Water under the bridge really, but it wouldn’t. The UK had a very valuable opt out, as I believe you are aware, from article 123 of the TFEU contained in the protocols that very specifically allowed it to use its Ways and Means account. All the more reason why we should never have left.
And I agree with your other correspondents that the Tories are out to protect the tiny number of the population who own most of the capital. They fund them.
But after 2008 it did not use it, so was it still operational?
A minor quibble…
Ways and Means was largely replenished
in 2009 actually (even more minor quibble) but there remains a balance of about £380 million. I would suggest that it is not used because the Treasury can just as easily use the Consolidated Fund, especially now we are not bound by EU agreements, and under the Withdrawal Agreement the Bank of England is not counted as a Central Bank. If we were still bound by the TFEU having remained, the Treasury might well use W & M as you say. In private correspondence you have argued that there are rules on state aid in other international agreements such as the WTO, and I bow in that case to your superior knowledge, and the fact that I don’t have the will to trawl through those treaties.
Apologies for my ignorance but how does money get from commercial banks to the energy suppliers?
Bank transfer
You could of course be cynical and deduce the Tories recognise they have no chance of winning the next election, so they are happy to leave the biggest possible economic mess for Labour to sort out.
‘Incorrectly’ called borrowing?
That’s what the whole world over calls it when someone takes money under an agreement to repay it with interest. What would you call it?
And why isn’t it borrowing?
What do you call it in a bank?
It’s a despise account
Reading this I was reminded of papers I had seen in the past from the BoE records covering the problems in raising funds to finance WW1.
War bonds were issued but there were difficulties in finding investors and quite severe steps were considered as this link describes:
https://bankunderground.co.uk/2021/01/18/how-britain-paid-for-war-bond-holders-in-the-great-war-1914-32/
In those days BoE operated on a private footing and in the end BoE secretly bought many of the bonds itself. We were told the bond sale had been a great success in order to maintain a positive spirit. Today we would call this QE, and perhaps this is what will happen in the next few months.

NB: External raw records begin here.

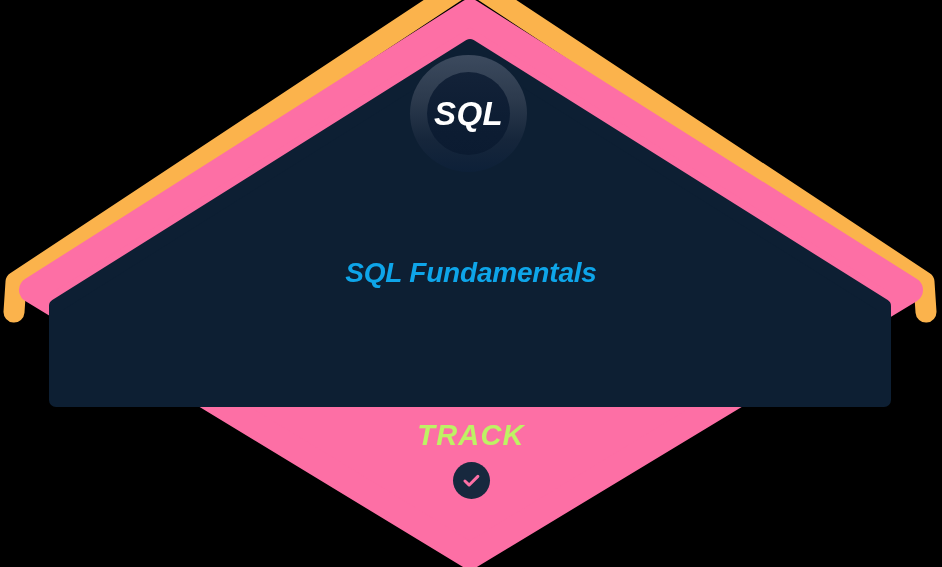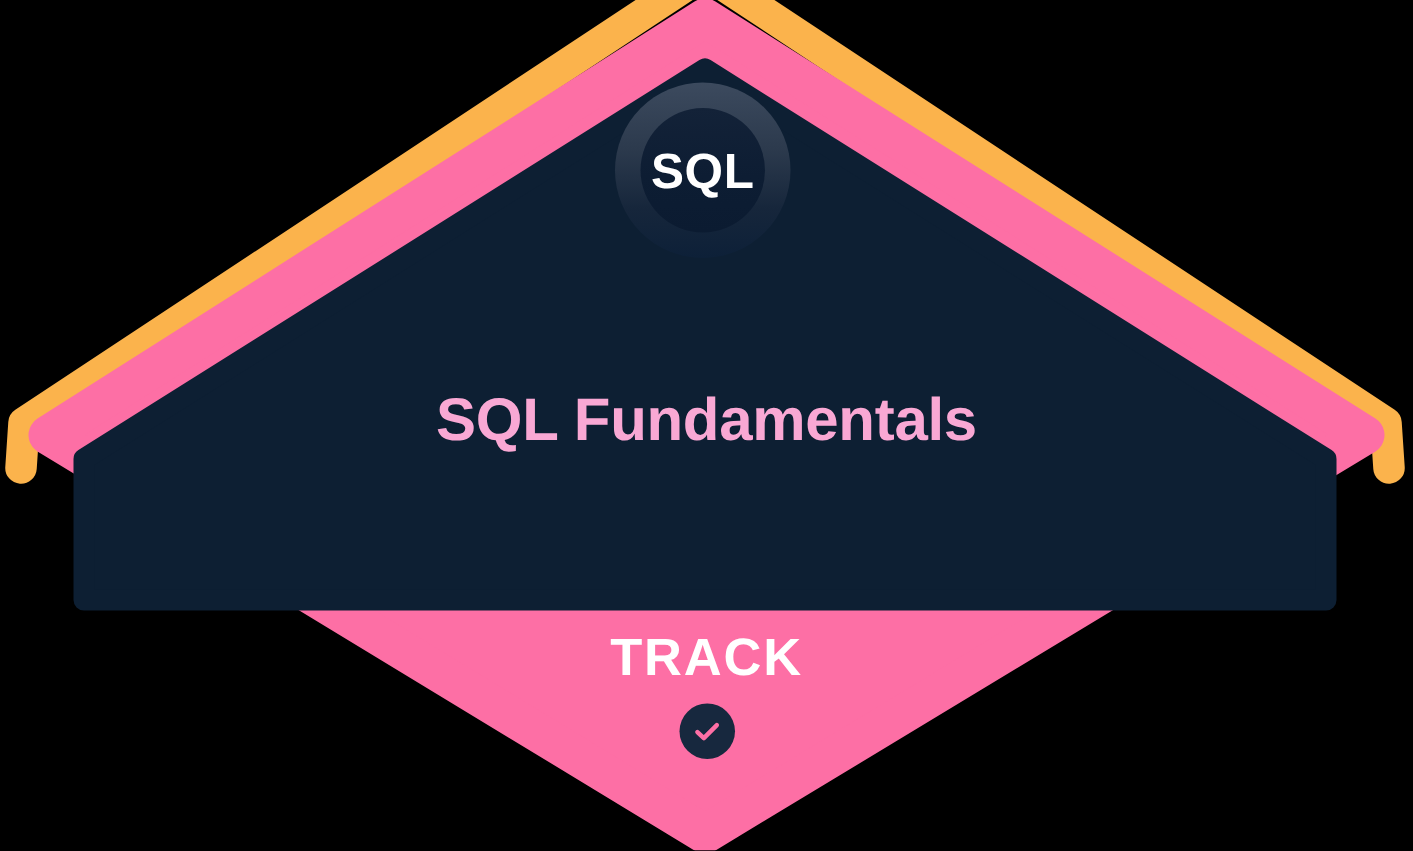--- a/index.html
+++ b/index.html
@@ -30,6 +30,7 @@
     width: 942px;
     height: 567px;
     pointer-events: none;
+    font-style: italic;
   }
   
   #track-emblem {

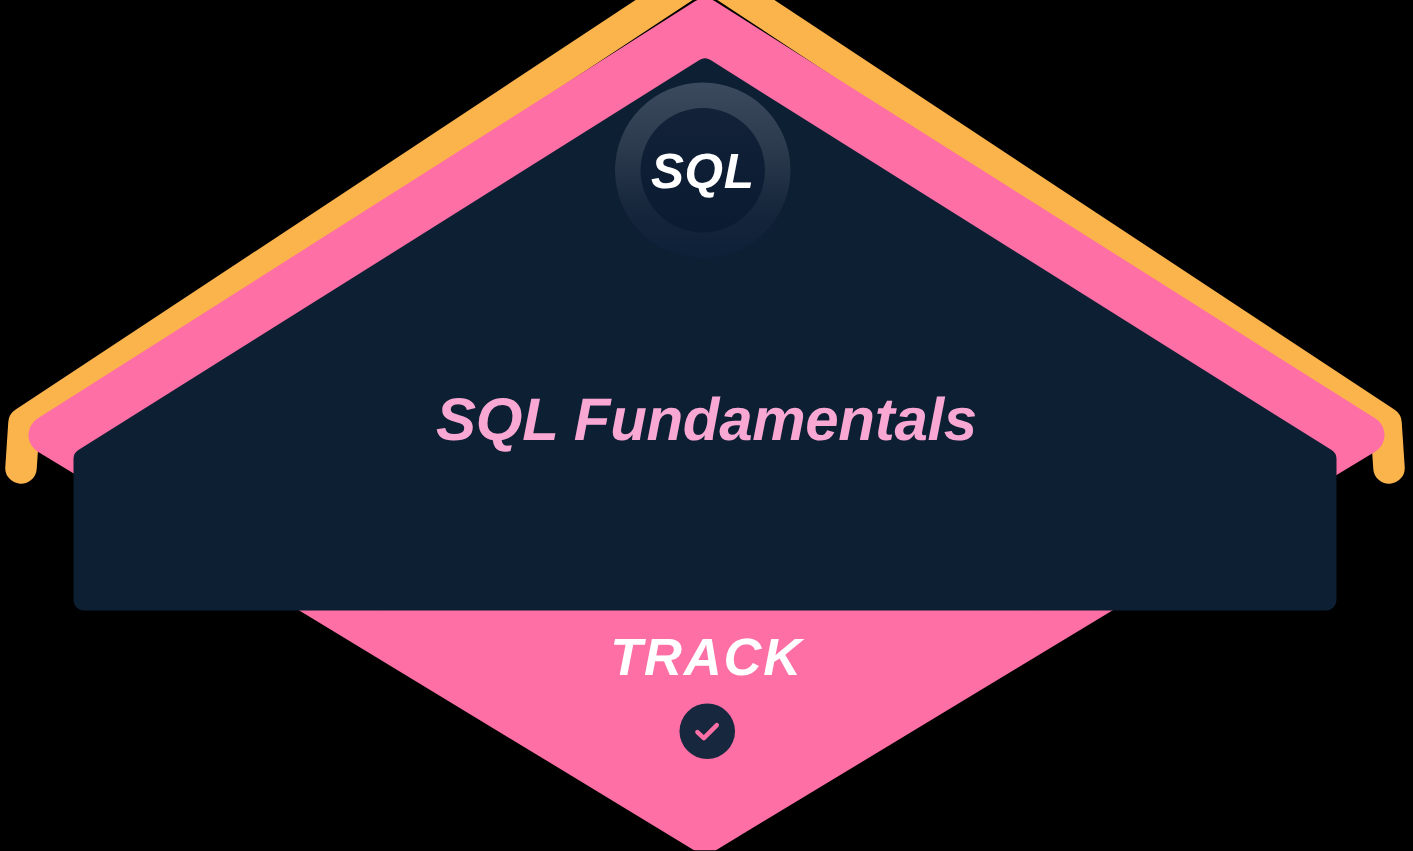--- a/index.html
+++ b/index.html
@@ -71,8 +71,8 @@
     top: 258px;
     width: 942px;
     text-align: center;
-    color: #f9a8d4;
-    font-size: 40px;
+    color: #0ea5e9;
+    font-size: 28px;
     font-weight: 700;
     letter-spacing: -0.2px;
     line-height: 1.1;

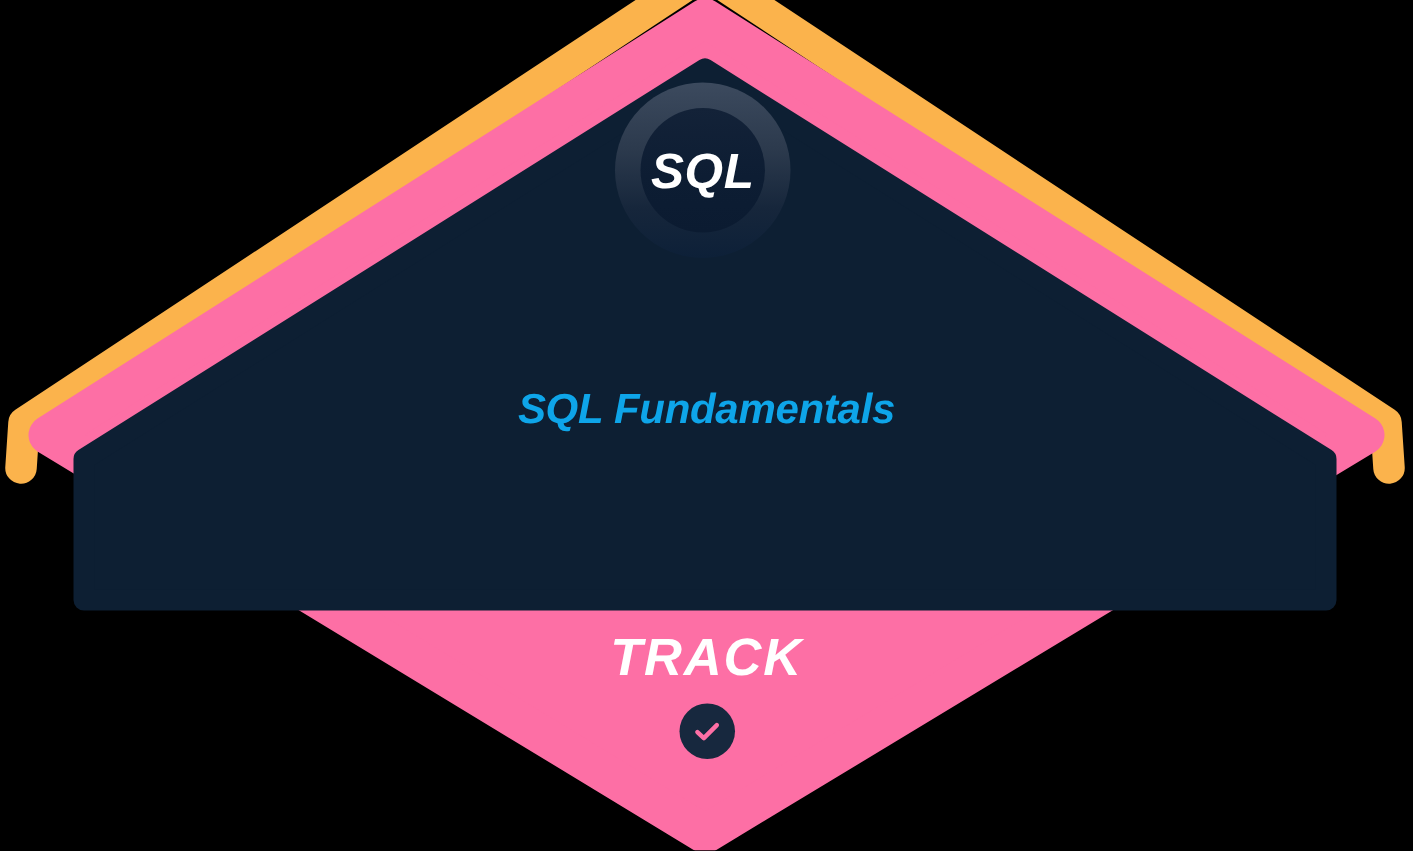--- a/index.html
+++ b/index.html
@@ -86,8 +86,8 @@
     text-align: center;
   }
   #completion-status {
-    color: #ffffff;
-    font-size: 35px;
+    color: #bef264;
+    font-size: 29px;
     font-weight: 600;
     letter-spacing: 1.2px;
     line-height: 1.18;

A further link on this subject.
https://bankunderground.co.uk/2017/08/08/your-country-needs-funds-the-extraordinary-story-of-britains-early-efforts-to-finance-the-first-world-war/
One man bought the whole (vast) shortfall in 3% War Loan (1914), when Capital (the whole investing community) decided it didn’t care for the odds of success offered by Britian; at least on the books of the BofE, the shortfll was all held in the name of the Chief Cashier, Sir Gordon Nairne: but this was a closely held secret, and successfully sustained until the 21st century – when the BofE finally announced it. In 1914 Britain declared to the public at large an investing triumph for Britain, with Capital allegedly fulsomely supporting the issue. That was how they did it then.
It is worth noting that Economists (and Economic historians) appear to have bought the subterfuge, hook, line and sinker; for the last 100 years, and without a backward glance or any real reflection on the biggest bond issue in history, to that date. It was, after all carried out by the world’s leading financial power as a demonstration of its strength and irresistability, in all circumstances.
Not only do economists fail to predict (or ‘forecast’ effectively, to use their weasel term), but their historical methodology is clearly not much better than its predictive inadequacy (economics has a real problem with scepticism): and even now – they still struggle to understand the nature of money, borrowing and the national debt.